Records supplied:

^^^^^^^^

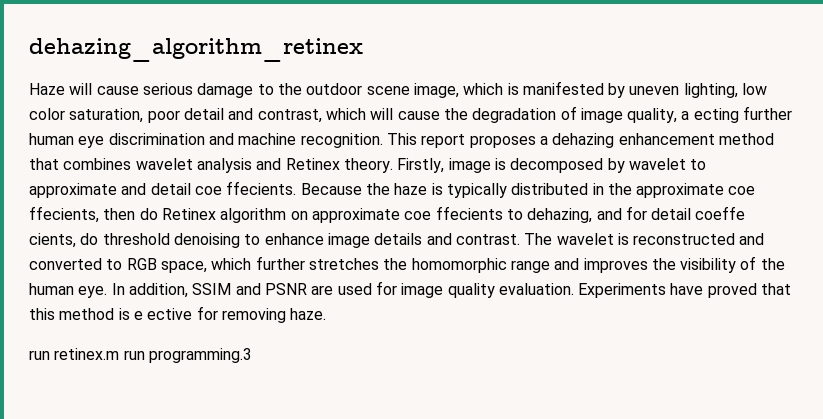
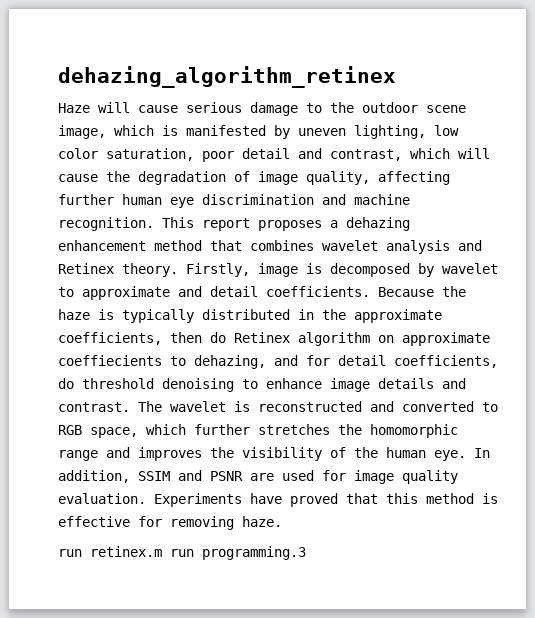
- Haze will cause serious damage to the outdoor scene image, which is manifested by uneven lighting, low color saturation, poor detail and contrast, which will cause the degradation of image quality, a ecting further human eye discrimination and machine recognition.
+ Haze will cause serious damage to the outdoor scene image, which is manifested by uneven lighting, low color saturation, poor detail and contrast, which will cause the degradation of image quality, affecting further human eye discrimination and machine recognition.
- Firstly, image is decomposed by wavelet to approximate and detail coe ffecients.
+ Firstly, image is decomposed by wavelet to approximate and detail coefficients.
- Because the haze is typically distributed in the approximate coe ffecients, then do Retinex algorithm on approximate coe ffecients to dehazing, and for detail coeffe cients, do threshold denoising to enhance image details and contrast.
+ Because the haze is typically distributed in the approximate coefficients, then do Retinex algorithm on approximate coeffiecients to dehazing, and for detail coefficients, do threshold denoising to enhance image details and contrast.
- Experiments have proved that this method is e ective for removing haze.
+ Experiments have proved that this method is effective for removing haze.

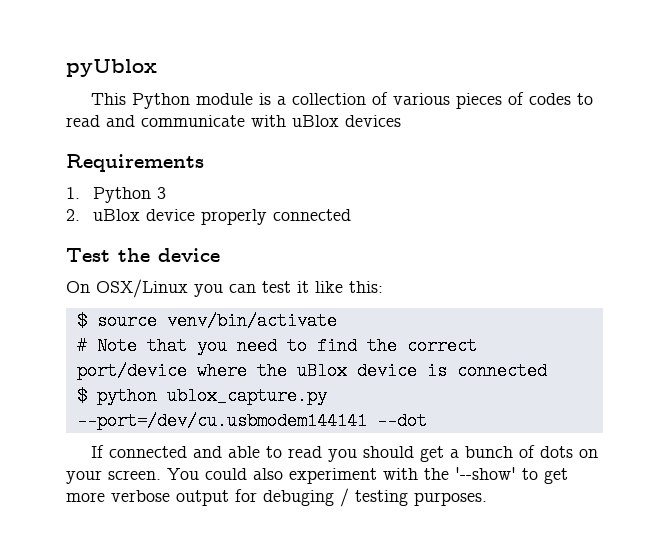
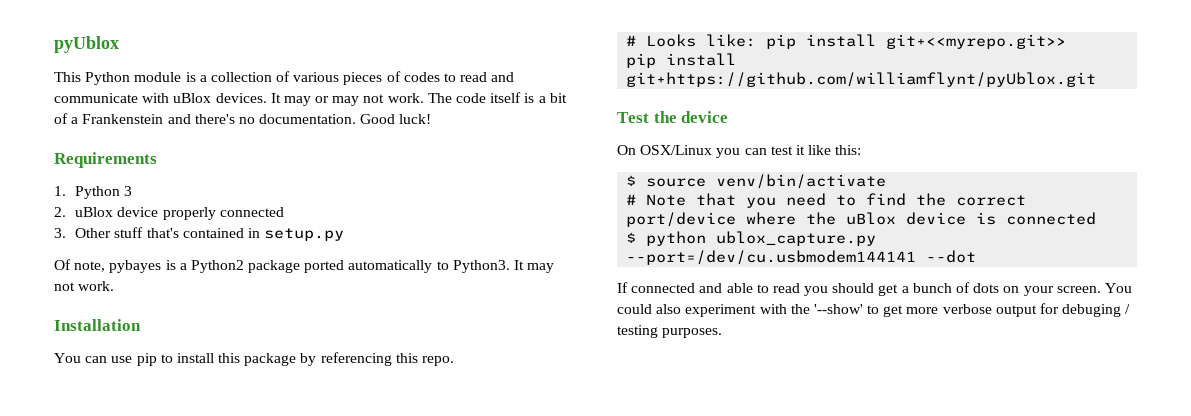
- This Python module is a collection of various pieces of codes to read and communicate with uBlox devices
+ This Python module is a collection of various pieces of codes to read and communicate with uBlox devices. It may or may not work. The code itself is a bit of a Frankenstein and there's no documentation. Good luck!
+ 3. Other stuff that's contained in setup.py
+ Of note, pybayes is a Python2 package ported automatically to Python3. It may not work.
+ Installation
+ You can use pip to install this package by referencing this repo.
+ # Looks like: pip install git+<<myrepo.git>>
+ pip install git+https://github.com/williamflynt/pyUblox.git

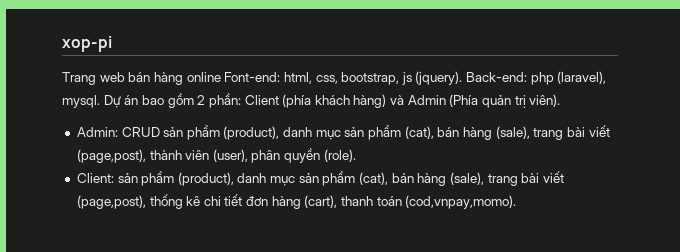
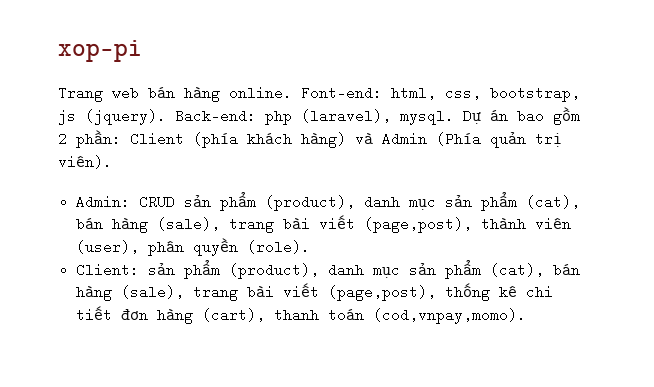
- Trang web bán hàng online Font-end: html, css, bootstrap, js (jquery).
+ Trang web bán hàng online. Font-end: html, css, bootstrap, js (jquery).

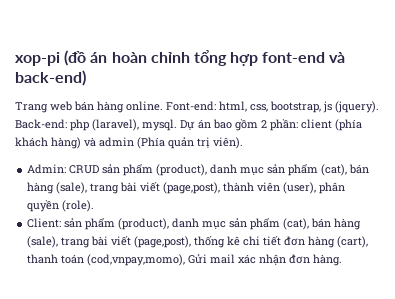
- xop-pi
+ xop-pi (đồ án hoàn chỉnh tổng hợp font-end và back-end)
- Dự án bao gồm 2 phần: Client (phía khách hàng) và Admin (Phía quản trị viên).
+ Dự án bao gồm 2 phần: client (phía khách hàng) và admin (Phía quản trị viên).
- Client: sản phẩm (product), danh mục sản phẩm (cat), bán hàng (sale), trang bài viết (page,post), thống kê chi tiết đơn hàng (cart), thanh toán (cod,vnpay,momo).
+ Client: sản phẩm (product), danh mục sản phẩm (cat), bán hàng (sale), trang bài viết (page,post), thống kê chi tiết đơn hàng (cart), thanh toán (cod,vnpay,momo), Gửi mail xác nhận đơn hàng.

^^^^^^^^

Assigned task: Each word of the data should be repeated exactly, and the pictures left out.

Solution below:
- Haze will cause serious damage to the outdoor scene image, which is manifested by uneven lighting, low color saturation, poor detail and contrast, which will cause the degradation of image quality, a ecting further human eye discrimination and machine recognition.
+ Haze will cause serious damage to the outdoor scene image, which is manifested by uneven lighting, low color saturation, poor detail and contrast, which will cause the degradation of image quality, affecting further human eye discrimination and machine recognition.
- Firstly, image is decomposed by wavelet to approximate and detail coe ffecients.
+ Firstly, image is decomposed by wavelet to approximate and detail coefficients.
- Because the haze is typically distributed in the approximate coe ffecients, then do Retinex algorithm on approximate coe ffecients to dehazing, and for detail coeffe cients, do threshold denoising to enhance image details and contrast.
+ Because the haze is typically distributed in the approximate coefficients, then do Retinex algorithm on approximate coeffiecients to dehazing, and for detail coefficients, do threshold denoising to enhance image details and contrast.
- Experiments have proved that this method is e ective for removing haze.
+ Experiments have proved that this method is effective for removing haze.

- This Python module is a collection of various pieces of codes to read and communicate with uBlox devices
+ This Python module is a collection of various pieces of codes to read and communicate with uBlox devices. It may or may not work. The code itself is a bit of a Frankenstein and there's no documentation. Good luck!
+ 3. Other stuff that's contained in setup.py
+ Of note, pybayes is a Python2 package ported automatically to Python3. It may not work.
+ Installation
+ You can use pip to install this package by referencing this repo.
+ # Looks like: pip install git+<<myrepo.git>>
+ pip install git+https://github.com/williamflynt/pyUblox.git

- Trang web bán hàng online Font-end: html, css, bootstrap, js (jquery).
+ Trang web bán hàng online. Font-end: html, css, bootstrap, js (jquery).

- xop-pi
+ xop-pi (đồ án hoàn chỉnh tổng hợp font-end và back-end)
- Dự án bao gồm 2 phần: Client (phía khách hàng) và Admin (Phía quản trị viên).
+ Dự án bao gồm 2 phần: client (phía khách hàng) và admin (Phía quản trị viên).
- Client: sản phẩm (product), danh mục sản phẩm (cat), bán hàng (sale), trang bài viết (page,post), thống kê chi tiết đơn hàng (cart), thanh toán (cod,vnpay,momo).
+ Client: sản phẩm (product), danh mục sản phẩm (cat), bán hàng (sale), trang bài viết (page,post), thống kê chi tiết đơn hàng (cart), thanh toán (cod,vnpay,momo), Gửi mail xác nhận đơn hàng.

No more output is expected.